Condenado pelo Tribunal de Contas da União por dano ao erário público e obrigado a devolver mais de R$ 250 mil em recursos e pagar multa de R$ 42 mil, o presidente da Fundação Cultural de Curitiba, Maurício Appel, diz que não há nenhum impedimento legal que o impeça de ocupar o cargo. A Lei Municipal da Ficha Limpa, que regula a contratação de pessoas em cargo de comissão no funcionalismo municipal, impede que sejam nomeados indivíduos que tenham sido condenados pela Justiça Comum ou pela Justiça Eleitoral ou que tenham reprovadas contas relativas ao exercício de cargos e funções públicas, entre outros critérios. Mas será que para além da questão legal existe um problema ético em um condenado por dano às contas públicas assumir um cargo de primeiro escalão na administração municipal?
O Caderno G ouviu especialistas em ética pública que avaliaram a questão. Não há consenso, mas a maioria indica que existe um problema ético e de malversação de recursos públicos.
“A figura deve se manter afastada até que recupere sua confiança pública”
A advogada Adriana D’Ávila Oliveira, professora de Ética da Escola Superior de Advocacia e membro do Tribunal de Ética e Disciplina da seção paranaense da Ordem dos Advogados do Brasil (OAB-PR) recorre ao provérbio que diz que “À mulher de César não basta ser honesta, deve parecer honesta”. “Dado o momento político-social que vivemos, seria conveniente e recomendável um afastamento”, afirma. Para Adriana, a postura ética deveria partir do próprio agente, que “deve ter uma conduta ilibada, salvo de qualquer tipo de crítica”.
“Se um prefeito tem suas contas reprovadas, fica inelegível. Esta é uma situação semelhante”

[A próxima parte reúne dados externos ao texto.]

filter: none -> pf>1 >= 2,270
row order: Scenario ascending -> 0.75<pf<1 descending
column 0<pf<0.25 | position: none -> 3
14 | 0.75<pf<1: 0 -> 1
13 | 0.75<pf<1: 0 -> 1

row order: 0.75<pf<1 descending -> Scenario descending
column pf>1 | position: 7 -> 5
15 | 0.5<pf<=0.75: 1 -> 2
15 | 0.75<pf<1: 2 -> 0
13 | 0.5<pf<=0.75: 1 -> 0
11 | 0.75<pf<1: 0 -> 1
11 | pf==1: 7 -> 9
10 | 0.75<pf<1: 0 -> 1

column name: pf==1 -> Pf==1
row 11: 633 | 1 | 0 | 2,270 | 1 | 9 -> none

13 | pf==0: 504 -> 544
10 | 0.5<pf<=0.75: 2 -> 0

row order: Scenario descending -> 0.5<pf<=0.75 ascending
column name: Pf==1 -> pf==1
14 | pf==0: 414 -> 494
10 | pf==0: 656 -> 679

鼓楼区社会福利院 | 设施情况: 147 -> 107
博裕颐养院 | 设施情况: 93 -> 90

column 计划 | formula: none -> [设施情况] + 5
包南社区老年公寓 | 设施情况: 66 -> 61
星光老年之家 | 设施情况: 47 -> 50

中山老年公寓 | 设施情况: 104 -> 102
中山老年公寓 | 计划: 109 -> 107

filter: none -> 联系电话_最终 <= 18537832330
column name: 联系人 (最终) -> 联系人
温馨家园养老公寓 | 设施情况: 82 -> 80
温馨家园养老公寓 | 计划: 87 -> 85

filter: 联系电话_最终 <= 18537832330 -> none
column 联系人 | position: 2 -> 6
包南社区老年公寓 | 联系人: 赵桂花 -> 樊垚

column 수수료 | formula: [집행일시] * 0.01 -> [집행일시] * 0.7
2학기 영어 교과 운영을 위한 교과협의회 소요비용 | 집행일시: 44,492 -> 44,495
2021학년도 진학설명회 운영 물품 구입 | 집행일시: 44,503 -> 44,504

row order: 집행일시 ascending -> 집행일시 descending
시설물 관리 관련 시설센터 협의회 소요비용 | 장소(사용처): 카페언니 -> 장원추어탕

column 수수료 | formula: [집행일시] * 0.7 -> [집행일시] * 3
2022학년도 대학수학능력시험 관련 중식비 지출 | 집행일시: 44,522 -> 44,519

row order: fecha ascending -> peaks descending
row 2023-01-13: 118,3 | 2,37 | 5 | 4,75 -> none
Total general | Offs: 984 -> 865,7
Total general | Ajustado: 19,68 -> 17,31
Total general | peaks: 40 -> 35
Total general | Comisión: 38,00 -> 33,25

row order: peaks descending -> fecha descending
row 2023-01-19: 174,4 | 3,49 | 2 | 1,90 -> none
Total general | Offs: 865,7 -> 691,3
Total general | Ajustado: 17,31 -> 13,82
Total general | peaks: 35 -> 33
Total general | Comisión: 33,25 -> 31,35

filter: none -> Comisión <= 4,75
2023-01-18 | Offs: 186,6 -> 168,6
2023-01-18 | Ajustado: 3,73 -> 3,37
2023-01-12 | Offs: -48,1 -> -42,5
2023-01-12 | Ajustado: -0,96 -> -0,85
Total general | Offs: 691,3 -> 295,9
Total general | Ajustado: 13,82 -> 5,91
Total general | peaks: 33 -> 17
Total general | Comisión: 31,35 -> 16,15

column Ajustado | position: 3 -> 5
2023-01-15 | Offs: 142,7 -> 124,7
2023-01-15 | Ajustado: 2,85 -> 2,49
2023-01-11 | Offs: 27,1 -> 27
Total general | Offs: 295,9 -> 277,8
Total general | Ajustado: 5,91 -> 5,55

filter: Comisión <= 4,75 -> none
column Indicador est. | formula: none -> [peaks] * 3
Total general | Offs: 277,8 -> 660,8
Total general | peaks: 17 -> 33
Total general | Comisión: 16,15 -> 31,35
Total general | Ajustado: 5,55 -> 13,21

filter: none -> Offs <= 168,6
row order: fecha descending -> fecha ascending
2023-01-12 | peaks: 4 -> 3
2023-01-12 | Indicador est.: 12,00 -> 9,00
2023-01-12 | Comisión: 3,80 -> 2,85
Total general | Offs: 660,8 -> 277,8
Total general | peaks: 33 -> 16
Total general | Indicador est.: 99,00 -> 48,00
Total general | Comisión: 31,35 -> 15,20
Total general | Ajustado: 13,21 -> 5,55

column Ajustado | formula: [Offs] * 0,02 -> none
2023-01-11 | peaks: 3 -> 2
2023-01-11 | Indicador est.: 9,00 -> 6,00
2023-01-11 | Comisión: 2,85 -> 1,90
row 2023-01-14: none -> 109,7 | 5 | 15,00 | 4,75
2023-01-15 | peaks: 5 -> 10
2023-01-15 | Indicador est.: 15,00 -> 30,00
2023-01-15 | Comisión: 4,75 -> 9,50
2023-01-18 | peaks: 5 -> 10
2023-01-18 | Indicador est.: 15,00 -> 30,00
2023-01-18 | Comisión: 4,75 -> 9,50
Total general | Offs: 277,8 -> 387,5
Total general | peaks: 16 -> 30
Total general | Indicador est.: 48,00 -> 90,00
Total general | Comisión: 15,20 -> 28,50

Para o professor de Ciências Sociais da Pontifícia Universidade Católica do Paraná Luiz Domingos Costa, a Lei da Ficha Limpa parece exigente, mas tem pouca consistência técnica. “Pode não ter havido nenhum desvio, mas se o agente está com ‘certidão positiva’ não deveria assumir cargo até que resolva a pendência, seja no STF ou pagando”, diz. Para Costa, a situação pode minar a legitimidade e o apoio popular ao prefeito. “Se o prefeito não fizer nada, indica que está preocupado em angariar apoio fazendo uma política tradicional, explorando um mercado que não depende da ética, mas de serviços”, completa.
“Não existe indício ou indicativo de prática de crime”
Pós-doutor em Direito pela Universidade Clássica de Lisboa, em Portugal, Álvaro Gonzaga, professor da Pontifícia Universidade Católica de São Paulo, afirma que não há indicativo de crime na condenação pelo TCU, ou o Ministério Público teria tomado medidas. “O indicado mostra não ter intimidade com requisitos de bom gestor de recursos públicos”, afirma. “Mas o atual gestor reconhece sua capacidade de gerir a pasta e valido com reconhecimento no cargo de gestor”, completa. Para Gonzaga, uma condenação pelo TCU não faz com que o indivíduo seja improbo ou antiético.
“Em termos de moral pública haveria normas suficientes para a condenação ser um impeditivo”
Na avaliação do professor de Direito e secretário-geral de aperfeiçoamento institucional da Universidade Federal de Santa Catarina (UFSC), Luiz Henrique Cademartori, a condenação pelo TCU pode ser um impeditivo para a nomeação dependendo da norma específica com que seja comparada. “O princípio constitucional da moralidade rege tudo. É uma questão de como estão interpretando, se usando uma lei específica ou considerando normas gerais”, afirma. Segundo Cademartori, vários órgãos reguladores poderiam ser acionados para interceder, desde o Ministério Público até a Ouvidoria do município.
Entenda o caso
Em 2003, o atual presidente da Fundação Cultural de Curitiba, Maurício Appel, captou recursos de R$ 430 mil via lei de incentivo à cultura para a produção de um CD com a trilha sonora do filme “O Preço da Paz”. A prestação de contas do projeto deveria ter ocorrido em 2004, mas só foi feita, parcialmente, em 2012. Em 2014, Appel sofreu a primeira condenação pelo Tribunal de Contas da União ordenando a devolução de parte dos recursos captados. Em maio de 2016 o processo foi transitado em julgado, obrigando-o a devolver R$ 250 mil aos cofres públicos e pagar multa de R$ 42 mil.